Wednesday, October 6, 2010

Philadelphia Impressions

July 18, 2010
Some places in this world myth becomes so intertwined with reality it is hard to separate the two. Philadelphia is one of those places to me.
"City of Brotherly Love"
Just where this notion came from is beyond me. Even Ben Franklin hated the new German immigrants whom he felt would poison his country with their alien ways. The racial tension in the Philadelphia is matched only by Detroit's, my home town. The most conspicuous sign of "Love", besides the newly weds of the wedding Mary and I attended, is the "Love" sculpture. Whether the sculpture is a sign of intentions or reality, I don't know.


George Washington Statue
This allegorical piece of metal would amaze even the "Father of our Country". Bison, elk, Indian maidens and warriors under his horse's hoofs? Why even George would have trouble lying about those.
Another Rocky Wantabe
The steps of the Philadelphia Art Institute are filled with people running up them and raising their arms in the air. There is even a statue of "Rocky Balboa" at the base of the stairs. Unknown by many, Sylvester Stallone only ran up seven steps, a double did the rest.
Samoa in Philadelphia
Somehow unknowingly ending up one night at the swanky black nightclub, The Octo, with a group of our decidedly suburban Edina book club members, I received a flyer about the "Pangea" festival, an event to foster diversity and harmony in the City of Brotherly Love. Much to my amazement, besides being one of the few to promote the diversity part, the program had a non-Samoan woman doing a Samoan dance with swords. I had never seen a dance like that before, let alone a woman doing it, but that's not the point.
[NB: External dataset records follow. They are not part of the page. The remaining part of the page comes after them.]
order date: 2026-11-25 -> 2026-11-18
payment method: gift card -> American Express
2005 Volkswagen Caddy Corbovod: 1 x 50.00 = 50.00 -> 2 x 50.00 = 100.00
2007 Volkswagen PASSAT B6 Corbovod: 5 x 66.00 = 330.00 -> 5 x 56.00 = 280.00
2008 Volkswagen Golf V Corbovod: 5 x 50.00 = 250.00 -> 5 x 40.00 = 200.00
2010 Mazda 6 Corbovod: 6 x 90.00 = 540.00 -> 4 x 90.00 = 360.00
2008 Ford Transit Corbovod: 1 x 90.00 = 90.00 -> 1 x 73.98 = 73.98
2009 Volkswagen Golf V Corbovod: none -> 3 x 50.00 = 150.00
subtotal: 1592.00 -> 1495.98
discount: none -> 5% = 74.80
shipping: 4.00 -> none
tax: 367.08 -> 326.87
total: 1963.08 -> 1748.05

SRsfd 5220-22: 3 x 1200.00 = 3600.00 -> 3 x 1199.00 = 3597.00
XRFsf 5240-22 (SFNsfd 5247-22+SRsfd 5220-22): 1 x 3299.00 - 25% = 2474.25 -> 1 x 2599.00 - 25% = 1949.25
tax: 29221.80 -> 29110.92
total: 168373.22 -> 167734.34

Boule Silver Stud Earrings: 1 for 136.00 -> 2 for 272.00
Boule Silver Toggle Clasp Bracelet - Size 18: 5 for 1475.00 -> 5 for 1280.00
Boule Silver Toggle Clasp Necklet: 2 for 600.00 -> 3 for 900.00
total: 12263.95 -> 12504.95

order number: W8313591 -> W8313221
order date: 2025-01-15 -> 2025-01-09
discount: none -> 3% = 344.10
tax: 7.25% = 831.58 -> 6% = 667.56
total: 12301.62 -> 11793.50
I am in favor of anything promoting anything that has to do with diversity and harmony, even if the audience thought Samoa is a city in California.

The Mutter Museum

Where else can the preserved specimen of the world's largest compacted human colon or hundreds of skulls and deformed bottled babies be a major tourist site, but in Philly? Call it Historic, call it macabre, I went. After all it is the Brotherly Love sort of thing to do.

Scrapple

If you don't know what it is, don't bother to try it, even at Philadelphia's "Historic" Reading Market. I do know what it is and I did try it. Now I have had scrapple that you can swallow before, but this stuff they sell to tourists, even the poor Dutch settlers wouldn't recognize.